An exact restatement of the data below, with the pictures removed, is the required answer.

Data excerpts:
┌────────

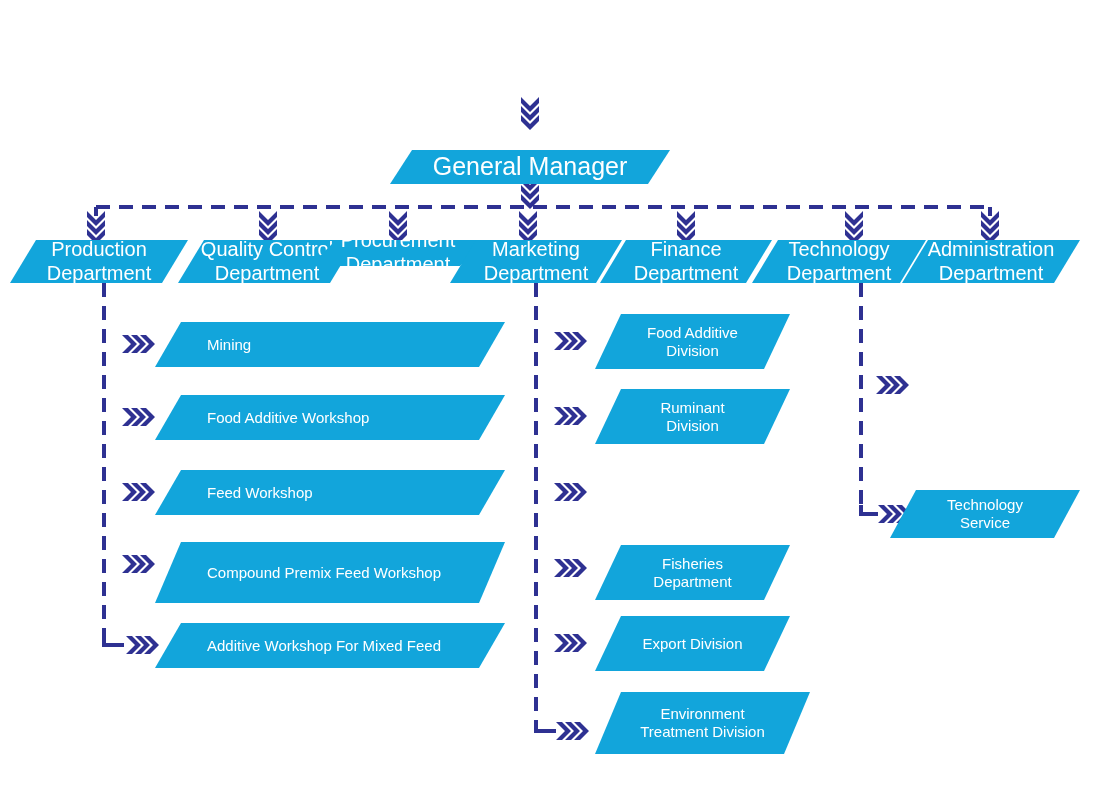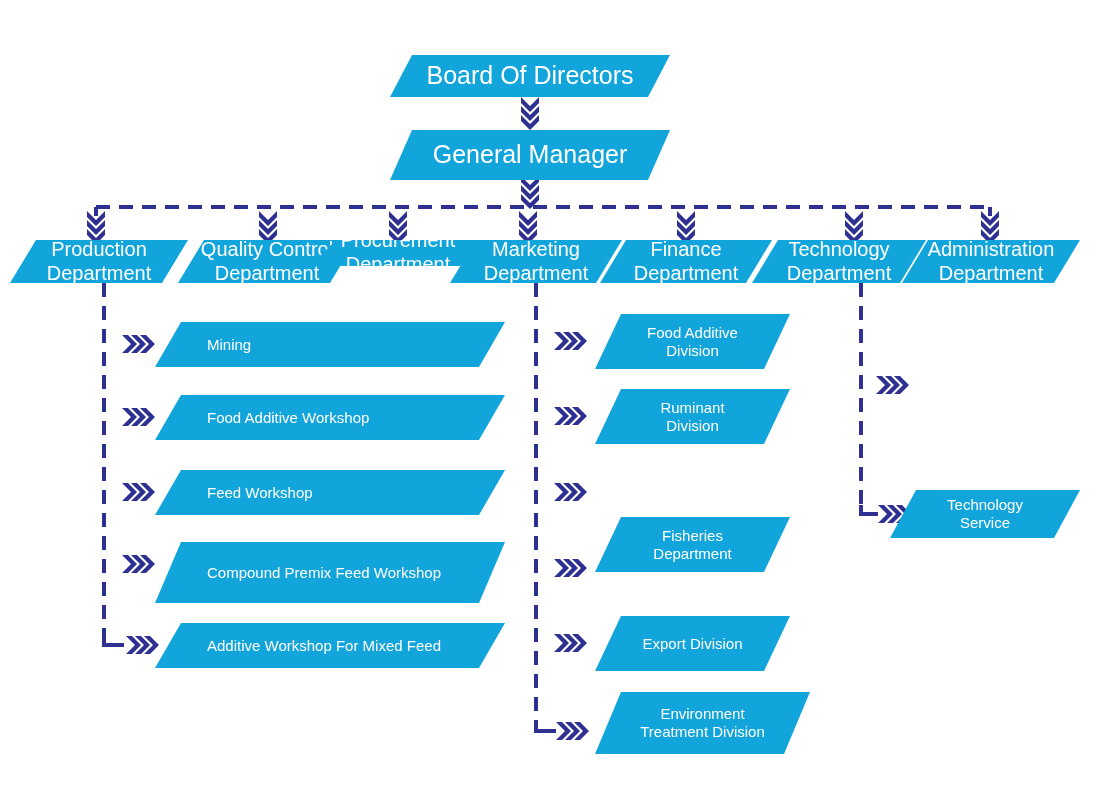--- a/index.html
+++ b/index.html
@@ -124,25 +124,22 @@
     <use href="#chev-right" x="556" y="731"></use>
 
     <path d="M 861,283 L 861,514" stroke="#2E3192" stroke-width="4" stroke-dasharray="14,9" fill="none"></path>
     <path d="M 861,514 L 878,514" stroke="#2E3192" stroke-width="4" fill="none"></path>
     <path d="M 861,505 L 861,516" stroke="#2E3192" stroke-width="4" fill="none"></path>
 
     <use href="#chev-right" x="876" y="385"></use>
     <use href="#chev-right" x="878" y="514"></use>
   </svg>
 
-  <div class="node center lvl-top" style="left:390px; top:55px; width:280px; height:42px;">
-    <span class="node-label">Board Of Directors</span>
-  </div>
-
-  <div class="node center lvl-top" style="left:390px; top:130px; width:280px; height:50px;">
+
+  <div class="node center lvl-top" style="left:390px; top:150px; width:280px; height:34px;">
     <span class="node-label">General Manager</span>
   </div>
 
   <div class="node center lvl-dept" style="left:10px; top:240px; width:178px; height:43px;">
     <span class="node-label">Production
 Department</span>
   </div>
 
   <div class="node center lvl-dept" style="left:178px; top:240px; width:178px; height:43px;">
     <span class="node-label">Quality Control
@@ -198,21 +195,21 @@
     <span class="node-label">Food Additive
 Division</span>
   </div>
 
   <div class="node center lvl-sub" style="left:595px; top:389px; width:195px; height:55px;">
     <span class="node-label">Ruminant
 Division</span>
   </div>
 
 
-  <div class="node center lvl-sub" style="left:595px; top:517px; width:195px; height:55px;">
+  <div class="node center lvl-sub" style="left:595px; top:545px; width:195px; height:55px;">
     <span class="node-label">Fisheries
 Department</span>
   </div>
 
   <div class="node center lvl-sub" style="left:595px; top:616px; width:195px; height:55px;">
     <span class="node-label">Export Division</span>
   </div>
 
   <div class="node center lvl-sub" style="left:595px; top:692px; width:215px; height:62px;">
     <span class="node-label">Environment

└────────

- [Reply to the exercise]
--- a/index.html
+++ b/index.html
@@ -124,25 +124,22 @@
     <use href="#chev-right" x="556" y="731"></use>
 
     <path d="M 861,283 L 861,514" stroke="#2E3192" stroke-width="4" stroke-dasharray="14,9" fill="none"></path>
     <path d="M 861,514 L 878,514" stroke="#2E3192" stroke-width="4" fill="none"></path>
     <path d="M 861,505 L 861,516" stroke="#2E3192" stroke-width="4" fill="none"></path>
 
     <use href="#chev-right" x="876" y="385"></use>
     <use href="#chev-right" x="878" y="514"></use>
   </svg>
 
-  <div class="node center lvl-top" style="left:390px; top:55px; width:280px; height:42px;">
-    <span class="node-label">Board Of Directors</span>
-  </div>
-
-  <div class="node center lvl-top" style="left:390px; top:130px; width:280px; height:50px;">
+
+  <div class="node center lvl-top" style="left:390px; top:150px; width:280px; height:34px;">
     <span class="node-label">General Manager</span>
   </div>
 
   <div class="node center lvl-dept" style="left:10px; top:240px; width:178px; height:43px;">
     <span class="node-label">Production
 Department</span>
   </div>
 
   <div class="node center lvl-dept" style="left:178px; top:240px; width:178px; height:43px;">
     <span class="node-label">Quality Control
@@ -198,21 +195,21 @@
     <span class="node-label">Food Additive
 Division</span>
   </div>
 
   <div class="node center lvl-sub" style="left:595px; top:389px; width:195px; height:55px;">
     <span class="node-label">Ruminant
 Division</span>
   </div>
 
 
-  <div class="node center lvl-sub" style="left:595px; top:517px; width:195px; height:55px;">
+  <div class="node center lvl-sub" style="left:595px; top:545px; width:195px; height:55px;">
     <span class="node-label">Fisheries
 Department</span>
   </div>
 
   <div class="node center lvl-sub" style="left:595px; top:616px; width:195px; height:55px;">
     <span class="node-label">Export Division</span>
   </div>
 
   <div class="node center lvl-sub" style="left:595px; top:692px; width:215px; height:62px;">
     <span class="node-label">Environment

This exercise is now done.